The Pittsburgh Press (April 14, 1946)
Language lesson –
So solly, but the Japanese don’t say ‘So solly’
By the Scripps-Howard Service
Our Army has been in Japan for six months now but a casual survey shows our writers, commentators and cartoonists haven’t put on much weight in their workaday knowledge of the Japs and Japanese.
It’s about like it was before the war. No one expects the Japan experts to learn the language and customs in six months, but if they insist on being folksy and at home in their subject, they ought to start brushing up a bit.
Take that “So solly” gag, a favorite of the cartoonists. Someone before this should have told them the Japs don’t say that. They can’t pronounce l’s. They have none in their language. It’s the Chinese who say “solly” because they have no r’s. Japs can and often do say they’re so sorry, but sometimes they make it “so sorrow.”
Hon. mistake
Another misused label is the Honorable, often abbreviated to Hon. by the cartoonists and writers. Japs do have an honorific “O” they prefix to words but they use it mostly to distinguish second and third person from firs, providing they’re speaking to a superior. Thus they don’t hang an Hon. on everything.
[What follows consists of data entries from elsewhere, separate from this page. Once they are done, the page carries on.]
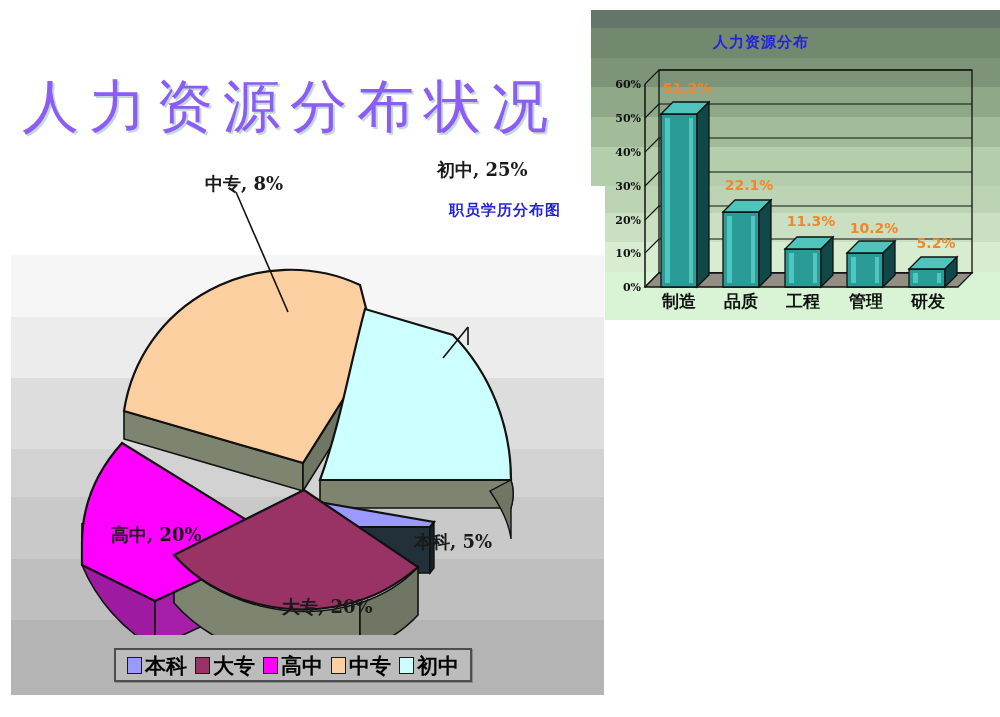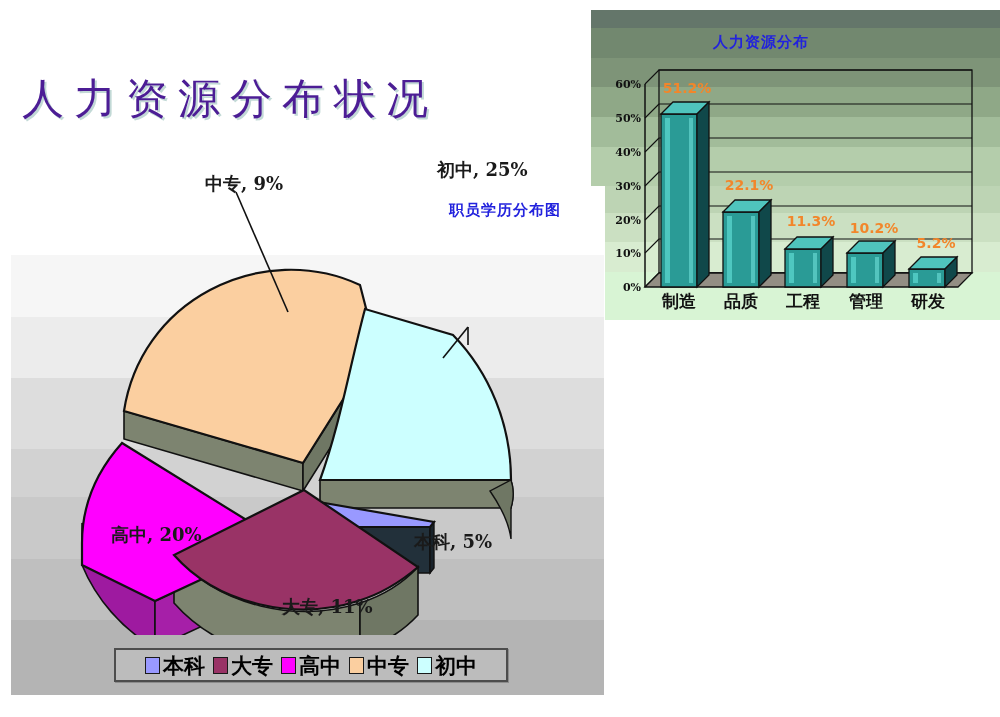"人力资源分布状况" #slide-title { color: #4c1d95 -> #8b5cf6; font-size: 42px -> 57px }
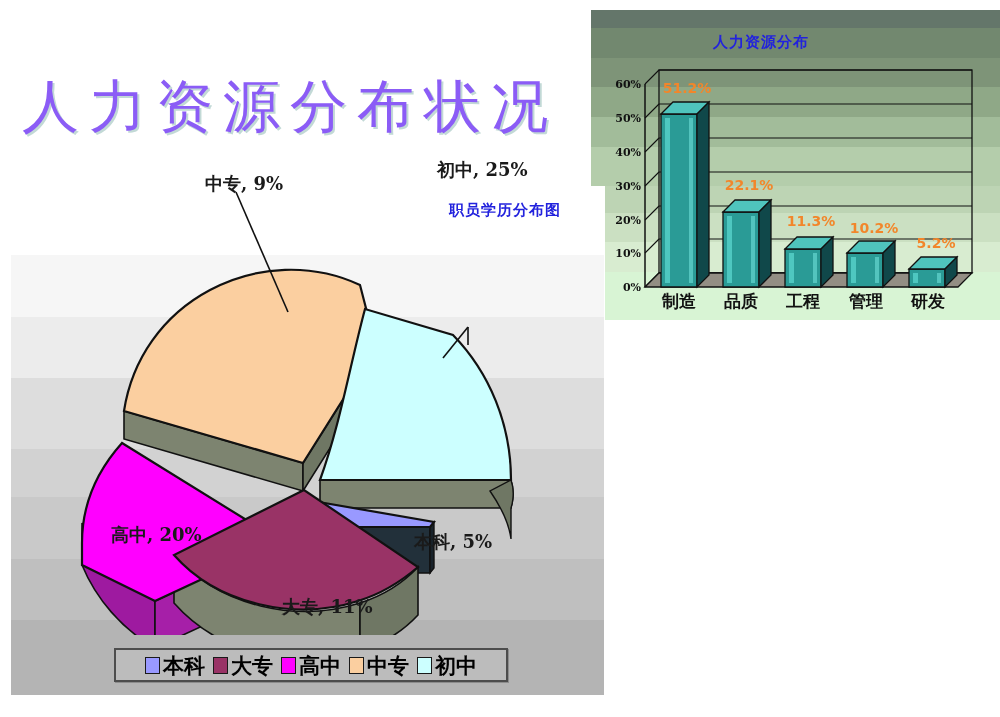"中专, 9%" div.pie-label { text: 9% -> 8% }
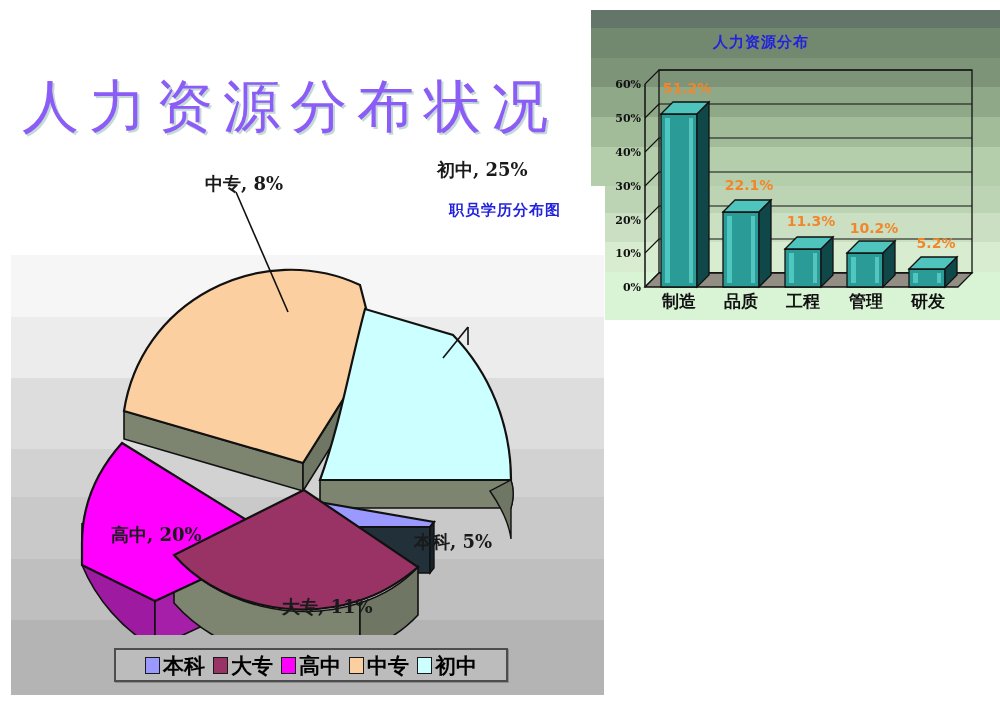"大专, 11%" div.pie-label { text: 11% -> 20% }
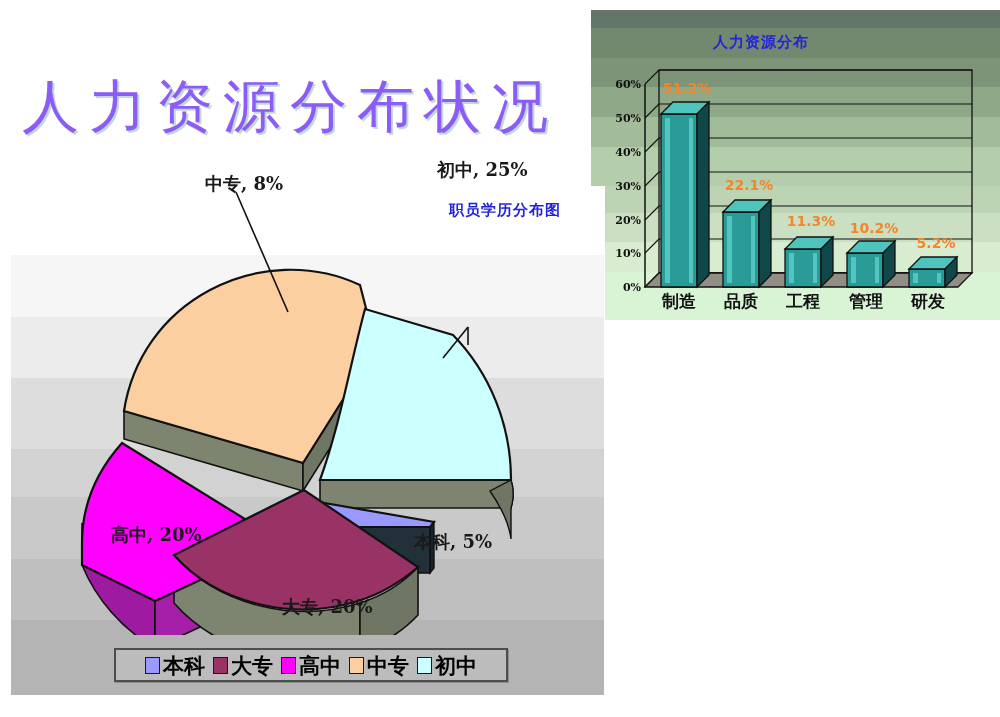"本科" #pie-legend { padding: 0 25px -> 0 7px }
Hirohito is not pronounced He-ro-he-to by the Japs. In the Tokyo accent, which is taught in schools as the national standard, they elide the sound of i in certain final syllables. So they pronounce Hirohito He-ro-shto, no accent.
Actually, the Japs never used the name of their emperor – although the practice may be springing up now. They called the emperor, any emperor, Tenno Heika, or simply Heika. Tenno means, approximately, Heavenly Person, and Heika, Emperor.
The same slurring of vowels goes for Yamashita. It’s correctly pronounced Ya-ma-shta, also without accent.
And sukiyaki, a Jap dish, but not the national one, is correctly rendered s’kee-ya-kee.
Double vowels
While the Jap language does not call for syllabic accents, the Japs, unconsciously perhaps, do give certain stresses to syllables with long vowels. Hiroshima has a long o. Consequently, it’s pronounced He-ro-shi-ma with stress on the ro.
When the Japs have a double vowel, as in Niigata, they pronounce both, as Ne-e-ga-ta, not Neegata.
If you want to say Nagasaki in the Tokyo manner, put a slight nasal or n sound before the g, as Na(n)g-a-sa-kee.
And, once and for all, that Jap national drink made of rice is sake, not saki.
Maru is another one. It doesn’t mean ship. Long monographs, possibly books, have been written on the meaning of maru. It even may have some mystical meaning. But for practical purposes, it means, approximately, “round.”
They say ‘gay-sha’
Geisha is pronounced gay-sha. It’s the same singular and plural. It means literally “arts-person.” There are only women geisha, therefore it is as incorrect to say geisha girls as it is to say female actresses, or women chorus girls.
And while we are on the subject geisha should not be confused with prostitutes. Few of them may be virgins but at least prostitution is not their vocation. The prostitutes are joro.
Harakiri is not Harry Carey or anything ese but ha-ra-kee-ree. And it means suicide by cutting open the belly, not suicide by any other means. Incidentally, even the Japs don’t use the word much. They prefer the more euphemistic “seppuku,” just as we say abdomen when we mean belly.